Running to lose weight 3 don't principle
1, don't run every day
While jogging is good for maintaining health and slimming, experts do not recommend running every day, the best every other day to run once, and running time control in 20 to 60 minutes is appropriate to avoid running too much to cause muscle fatigue and wear and tear of joints. As for the middle of the day without running, you should do some stretching exercises to stretch the body and increase the flexibility of the whole body. Just after running, you also need to do enough relaxation activities, rub your body with hot water instead of cold water, and drink or eat something after your heart rate returns to normal level. Such a concept is important, is to ensure that the whole body metabolism smooth key, especially to prevent the accumulation of fat and water in the limbs.
2. Don't run fast
Don't think that the faster you run, the more fat you burn. The situation is just the opposite, when you run fast, the body oxygen supply is insufficient, the body is doing anaerobic exercise, fat can not be fully involved in the combustion, so it can not be consumed, the intensity of the movement is relatively low some aerobic exercise, but more to promote the fat burning in your body. So how to determine the current running intensity belongs to aerobic or anaerobic exercise? The simplest way is, if you run when you feel not enough breath, it means that the body in anaerobic exercise; if you run when the breathing is uniform and coordinated, and can even chat with the people around you while running, and will not feel breathing disorder, it means that you are carrying out the most can promote fat burning aerobic exercise.
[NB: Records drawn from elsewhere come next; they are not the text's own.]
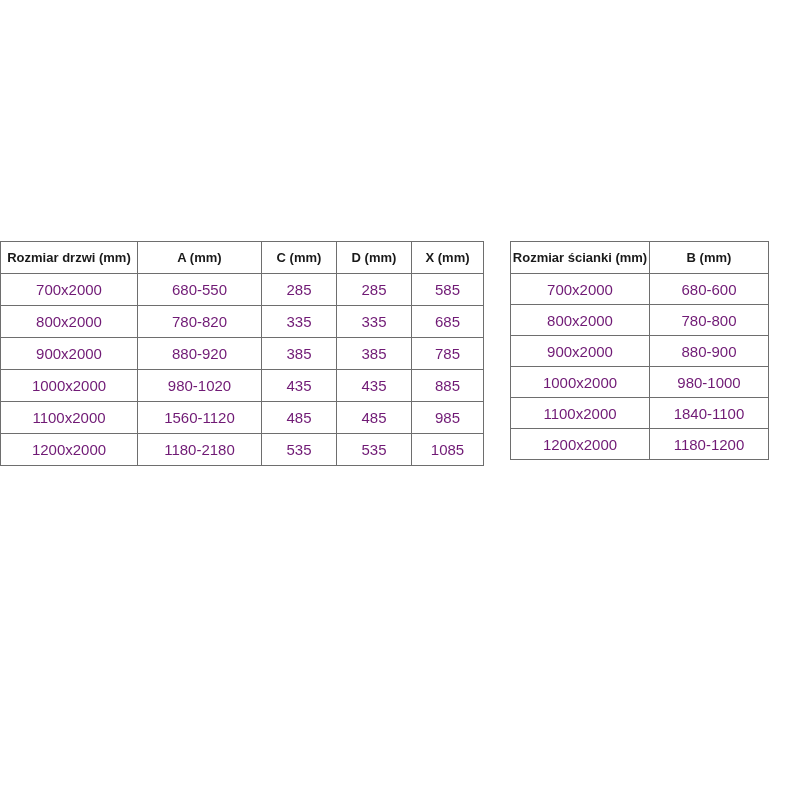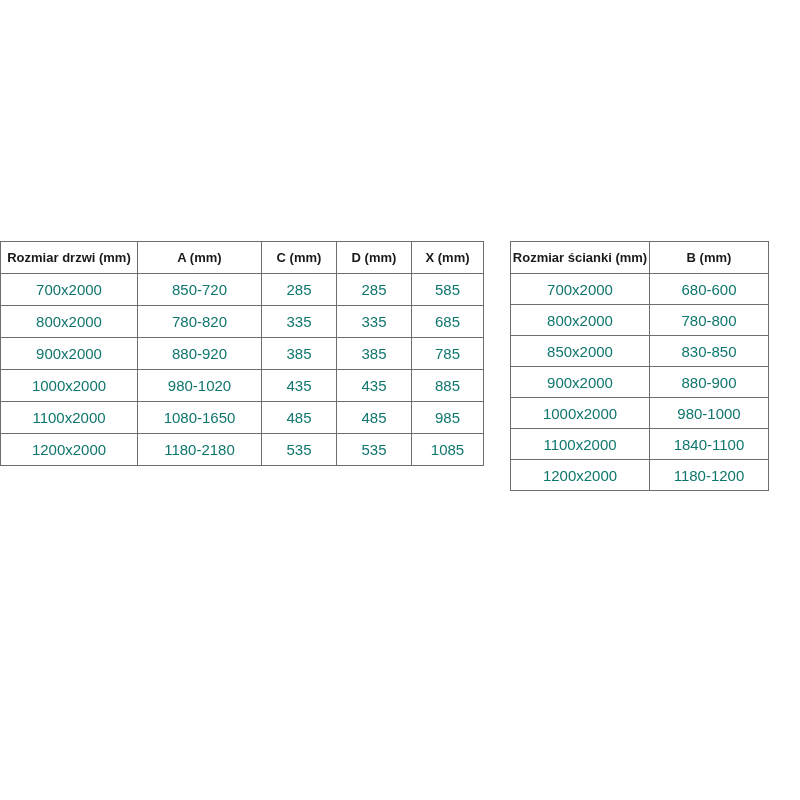--- a/index.html
+++ b/index.html
@@ -33,21 +33,21 @@
   }
   table.spec th {
     font-weight: bold;
     font-size: 13px;
     height: 31px;
     color: #1a1a1a;
   }
   table.spec td {
     font-size: 15px;
     height: 31px;
-    color: #0f766e;
+    color: #701a75;
     margin-left: 12px;
   }
   #doors-table {
     left: 0px;
     top: 241px;
     width: 483px;
   }
   #walls-table {
     left: 510px;
     top: 241px;
@@ -73,21 +73,21 @@
         <th>Rozmiar drzwi (mm)</th>
         <th>A (mm)</th>
         <th>C (mm)</th>
         <th>D (mm)</th>
         <th>X (mm)</th>
       </tr>
     </thead>
     <tbody>
         <tr>
           <td>700x2000</td>
-          <td>850-720</td>
+          <td>680-550</td>
           <td>285</td>
           <td>285</td>
           <td>585</td>
         </tr>
         <tr>
           <td>800x2000</td>
           <td>780-820</td>
           <td>335</td>
           <td>335</td>
           <td>685</td>
@@ -101,21 +101,21 @@
         </tr>
         <tr>
           <td>1000x2000</td>
           <td>980-1020</td>
           <td>435</td>
           <td>435</td>
           <td>885</td>
         </tr>
         <tr>
           <td>1100x2000</td>
-          <td>1080-1650</td>
+          <td>1560-1120</td>
           <td>485</td>
           <td>485</td>
           <td>985</td>
         </tr>
         <tr>
           <td>1200x2000</td>
           <td>1180-2180</td>
           <td>535</td>
           <td>535</td>
           <td>1085</td>
@@ -137,24 +137,20 @@
     <tbody>
         <tr>
           <td>700x2000</td>
           <td>680-600</td>
         </tr>
         <tr>
           <td>800x2000</td>
           <td>780-800</td>
         </tr>
         <tr>
-          <td>850x2000</td>
-          <td>830-850</td>
-        </tr>
-        <tr>
           <td>900x2000</td>
           <td>880-900</td>
         </tr>
         <tr>
           <td>1000x2000</td>
           <td>980-1000</td>
         </tr>
         <tr>
           <td>1100x2000</td>
           <td>1840-1100</td>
3, don't just run for 20 minutes
Theoretically, under the premise of full warm-up, jogging for 20 minutes is almost fast energy consumption, the reserve energy fat began to mobilize to prepare for combustion; if this time to stop the movement, it will not be able to achieve the purpose of the full fat burning of the thin body. Therefore, to lose weight through running, at least to run more than 20 minutes, 40 minutes is more recommended by experts running length.